> [REQUIRED WORK]
Where in the records does the word "Bitton" appear? Copy each line that holds it.
---------- RECORDS TO PROCESS ----------
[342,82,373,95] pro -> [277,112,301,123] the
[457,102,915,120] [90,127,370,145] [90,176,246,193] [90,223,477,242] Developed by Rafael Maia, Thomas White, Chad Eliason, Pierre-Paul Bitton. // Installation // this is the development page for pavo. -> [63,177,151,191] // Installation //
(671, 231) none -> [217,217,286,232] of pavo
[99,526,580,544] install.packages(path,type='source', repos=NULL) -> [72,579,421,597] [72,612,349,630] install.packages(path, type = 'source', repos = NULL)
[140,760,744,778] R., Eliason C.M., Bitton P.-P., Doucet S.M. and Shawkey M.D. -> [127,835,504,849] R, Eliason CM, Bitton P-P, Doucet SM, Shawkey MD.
----------
---------- RECORDS TO PROCESS ----------
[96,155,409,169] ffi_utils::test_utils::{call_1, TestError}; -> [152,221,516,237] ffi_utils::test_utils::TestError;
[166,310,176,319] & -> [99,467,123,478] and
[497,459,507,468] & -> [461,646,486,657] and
----------
> [SOLVED PROBLEM]
[457,102,915,120] [90,127,370,145] [90,176,246,193] [90,223,477,242] Developed by Rafael Maia, Thomas White, Chad Eliason, Pierre-Paul Bitton. // Installation // this is the development page for pavo. -> [63,177,151,191] // Installation //
[140,760,744,778] R., Eliason C.M., Bitton P.-P., Doucet S.M. and Shawkey M.D. -> [127,835,504,849] R, Eliason CM, Bitton P-P, Doucet SM, Shawkey MD.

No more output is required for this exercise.